*** Opening of Extracted data ***

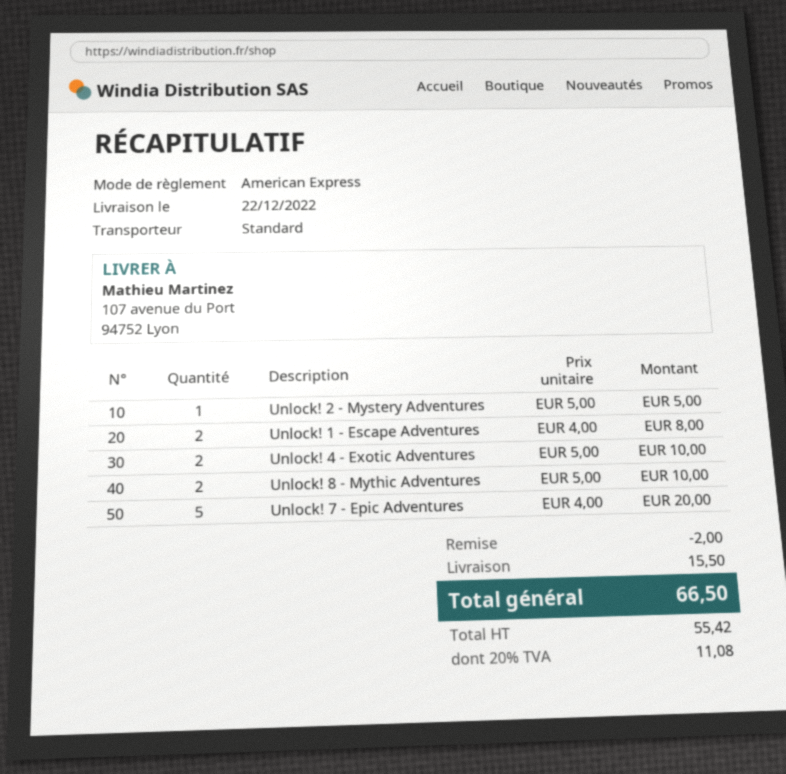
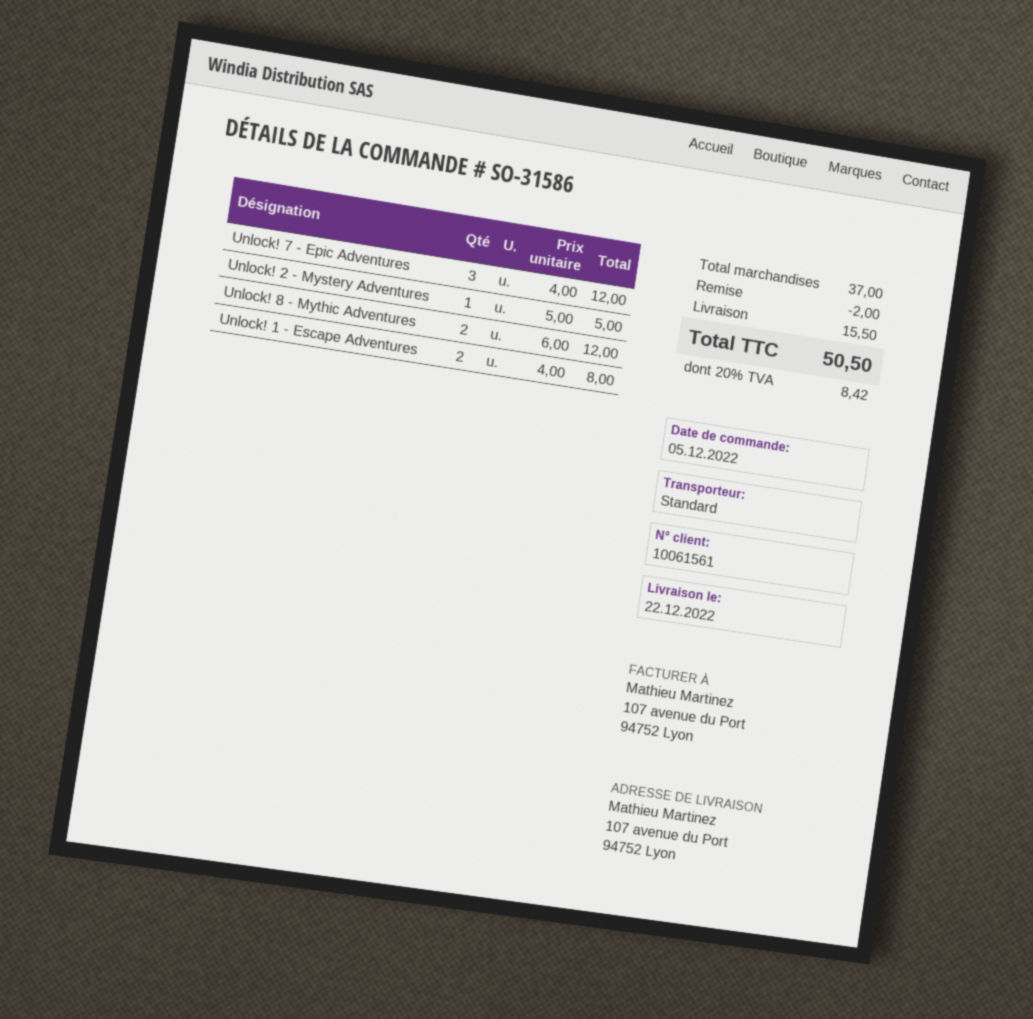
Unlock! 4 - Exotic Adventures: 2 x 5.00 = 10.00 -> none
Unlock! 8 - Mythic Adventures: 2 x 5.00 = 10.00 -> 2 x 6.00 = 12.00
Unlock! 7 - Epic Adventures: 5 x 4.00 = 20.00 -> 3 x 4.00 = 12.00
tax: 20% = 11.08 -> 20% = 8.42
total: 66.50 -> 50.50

*** Close of Extracted data ***
*** Opening of Extracted data ***

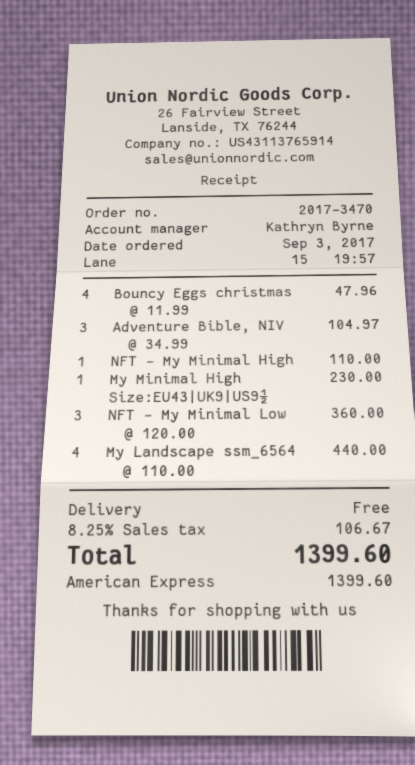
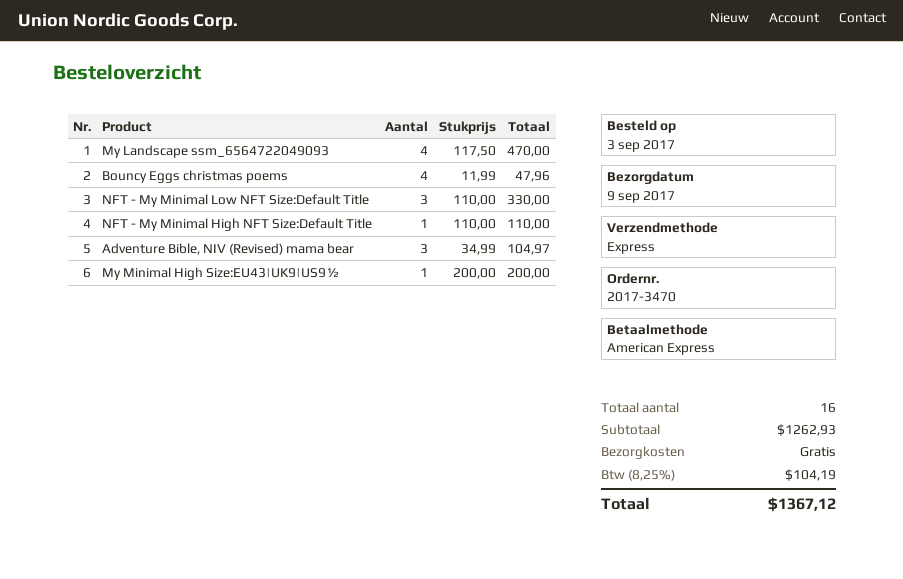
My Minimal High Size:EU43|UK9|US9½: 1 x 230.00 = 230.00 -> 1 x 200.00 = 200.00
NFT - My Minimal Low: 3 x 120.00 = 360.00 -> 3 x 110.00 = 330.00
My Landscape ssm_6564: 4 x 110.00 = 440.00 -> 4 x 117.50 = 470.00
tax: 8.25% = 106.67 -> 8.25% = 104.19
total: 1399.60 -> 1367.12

*** Close of Extracted data ***

▸ **Instructions for the task**:
Your answer should consist solely of the lines above from the line with "My Minimal High" to the line with "total: 1399.60 -> 1367.12", both included, reproduced exactly.

▸ **Answer**:
My Minimal High Size:EU43|UK9|US9½: 1 x 230.00 = 230.00 -> 1 x 200.00 = 200.00
NFT - My Minimal Low: 3 x 120.00 = 360.00 -> 3 x 110.00 = 330.00
My Landscape ssm_6564: 4 x 110.00 = 440.00 -> 4 x 117.50 = 470.00
tax: 8.25% = 106.67 -> 8.25% = 104.19
total: 1399.60 -> 1367.12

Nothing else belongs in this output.